* Exercise prompt
The lines to transcribe run from the top of the material below to the line with "-92,7 +92,7 @@", inclusive. Leave the pictures behind.

* Data for this exercise
------------------------------------------------------------
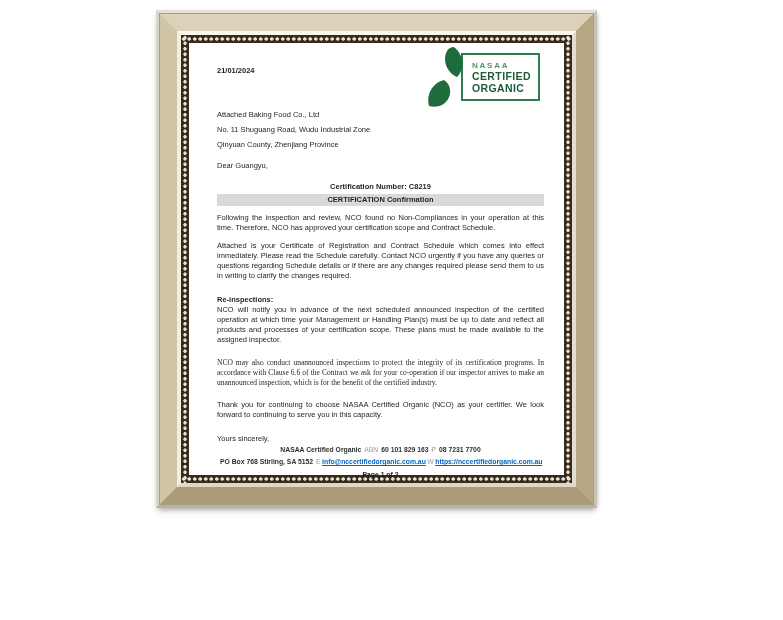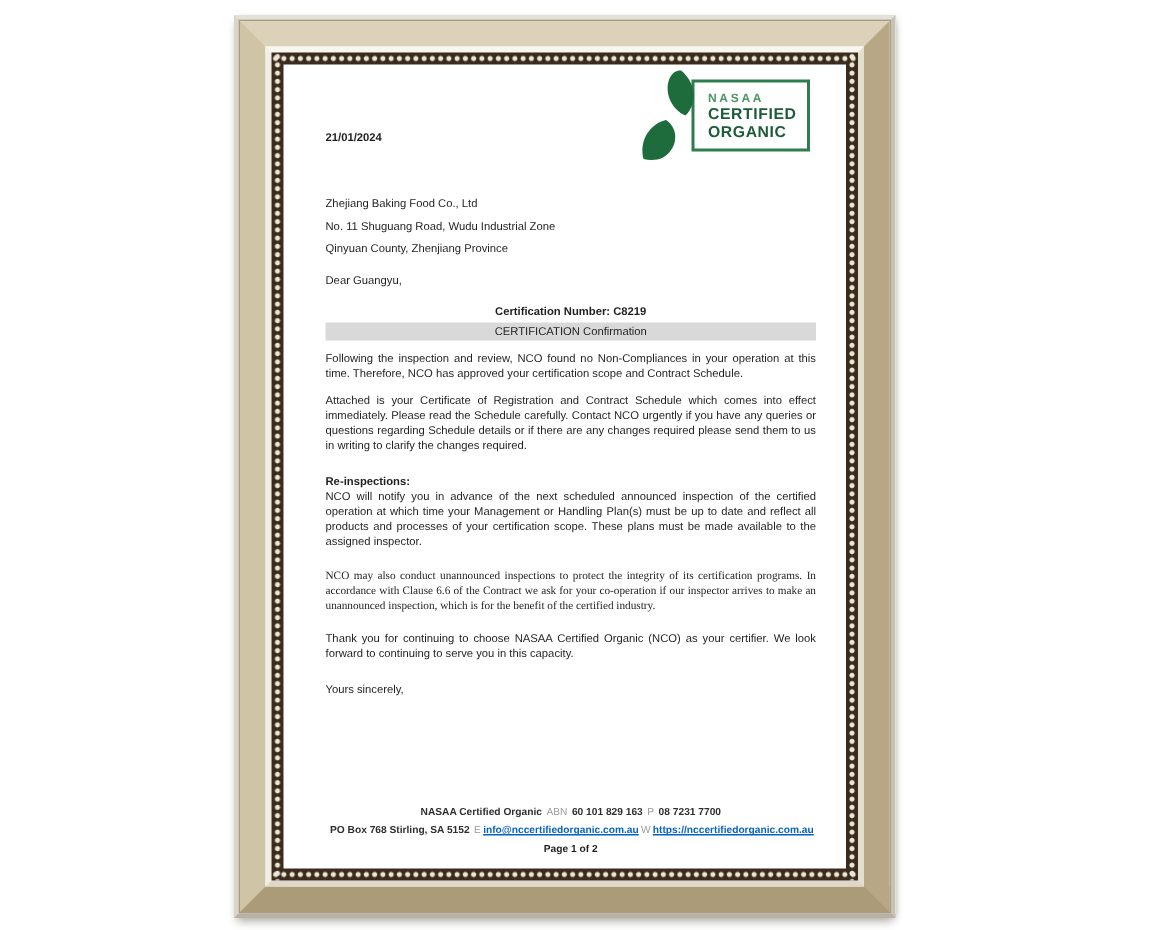--- a/index.html
+++ b/index.html
@@ -24,9 +24,9 @@
   .bead-right{right:0;top:0;bottom:0;width:8px;background-size:8px 5.5px;}
   
   .document{
-    position:relative;width:375px;height:536px;box-sizing:border-box;
+    position:relative;width:375px;height:432px;box-sizing:border-box;
     background:#ffffff;display:flex;flex-direction:column;
-    padding:44px 20px 6px 28px;
+    padding:23px 20px 6px 28px;
     font-size:7.5px;line-height:10px;color:#1f1f1f;
   }
   

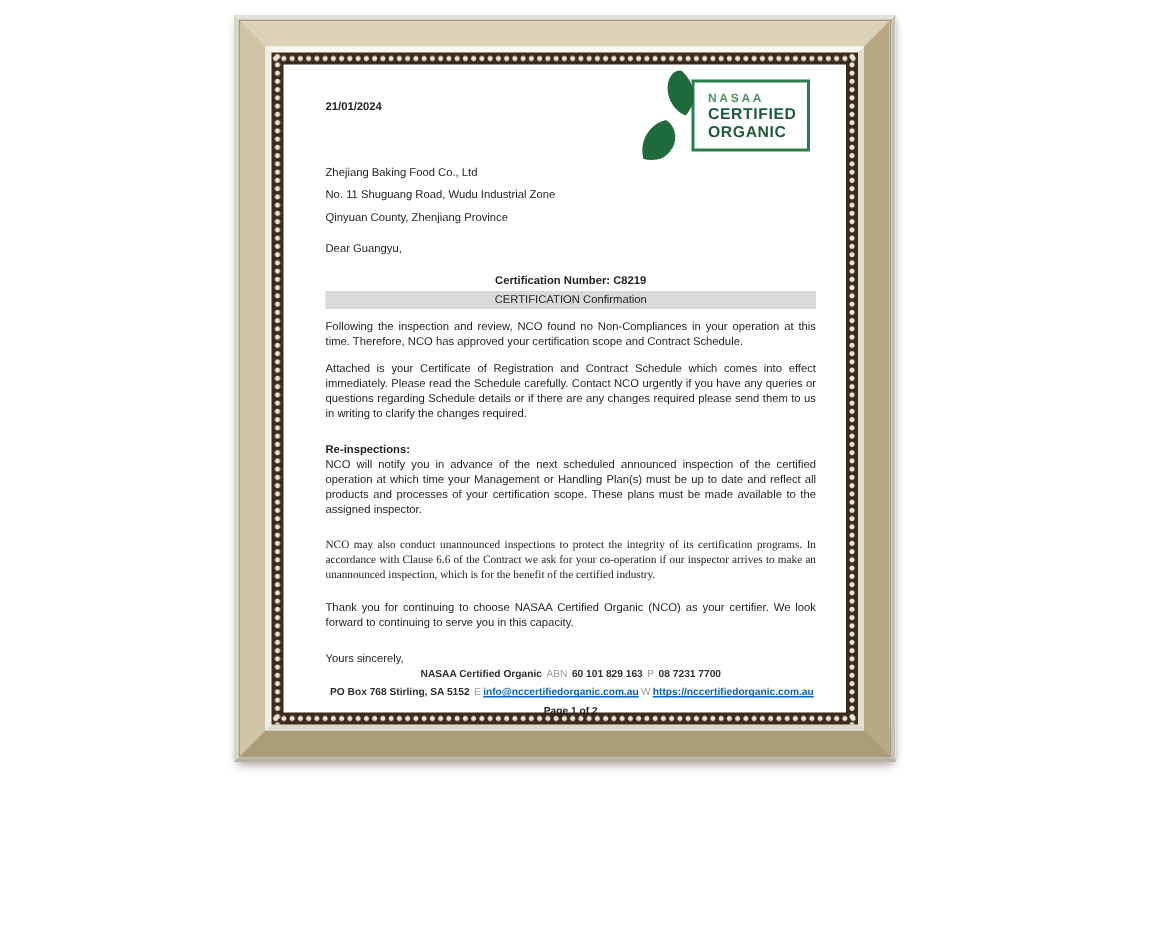--- a/index.html
+++ b/index.html
@@ -92,7 +92,7 @@
             <div class="date">21/01/2024</div>
 
             <div class="addr">
-              <div>Zhejiang Baking Food Co., Ltd</div>
+              <div>Attached Baking Food Co., Ltd</div>
               <div>No. 11 Shuguang Road, Wudu Industrial Zone</div>
               <div>Qinyuan County, Zhenjiang Province</div>
             </div>

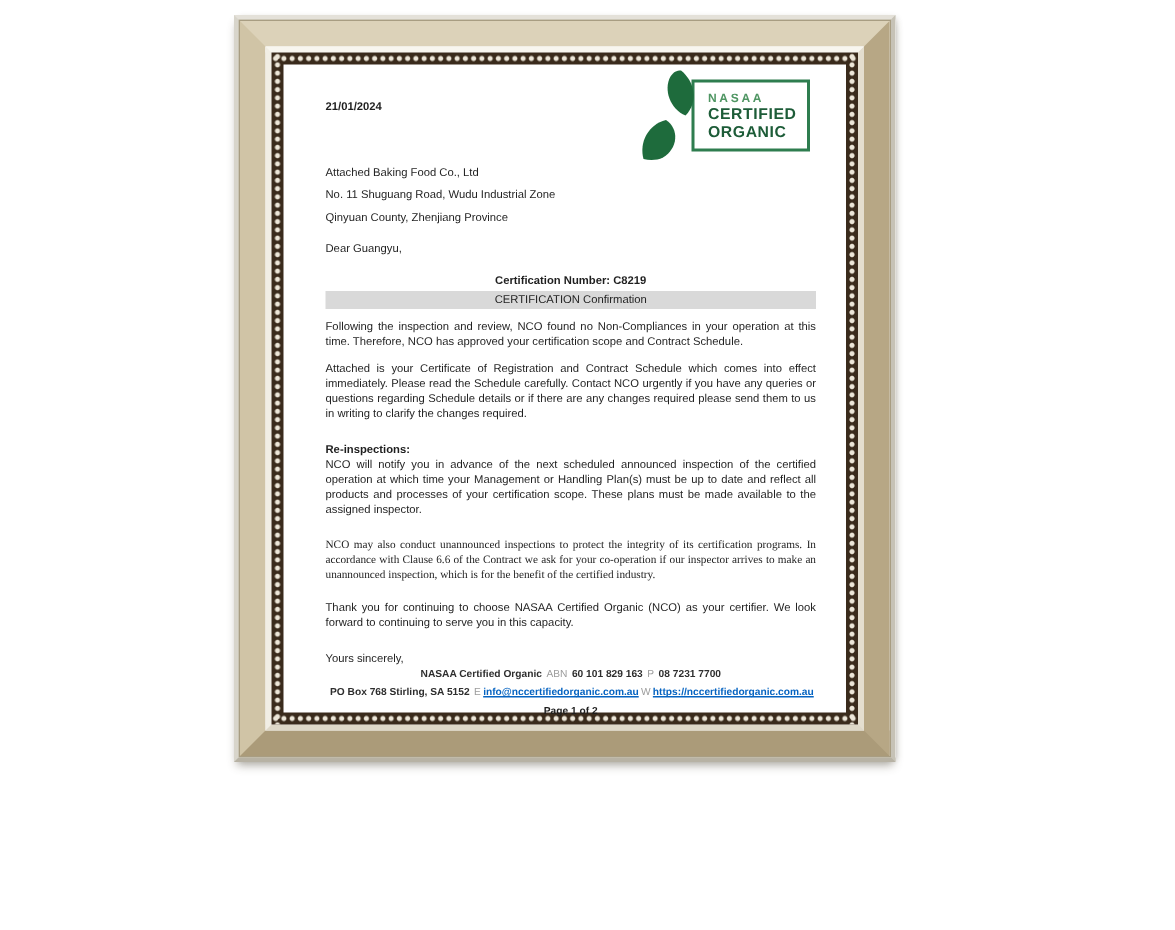--- a/index.html
+++ b/index.html
@@ -44,7 +44,7 @@
   .addr{line-height:15px;}
   .salutation{margin-top:9px;}
   .cert-number{margin-top:11px;text-align:center;font-weight:bold;}
-  .banner{margin-top:2px;text-align:center;font-weight:normal;background:#d9d9d9;padding:1px 0;}
+  .banner{margin-top:2px;text-align:center;font-weight:bold;background:#d9d9d9;padding:1px 0;}
   .para{margin-top:7px;text-align:justify;}
   .para-attached{margin-top:8px;}
   .reinspect-h{margin-top:14px;font-weight:bold;}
------------------------------------------------------------
* Task result
--- a/index.html
+++ b/index.html
@@ -24,9 +24,9 @@
   .bead-right{right:0;top:0;bottom:0;width:8px;background-size:8px 5.5px;}
   
   .document{
-    position:relative;width:375px;height:536px;box-sizing:border-box;
+    position:relative;width:375px;height:432px;box-sizing:border-box;
     background:#ffffff;display:flex;flex-direction:column;
-    padding:44px 20px 6px 28px;
+    padding:23px 20px 6px 28px;
     font-size:7.5px;line-height:10px;color:#1f1f1f;
   }
   

--- a/index.html
+++ b/index.html
@@ -92,7 +92,7 @@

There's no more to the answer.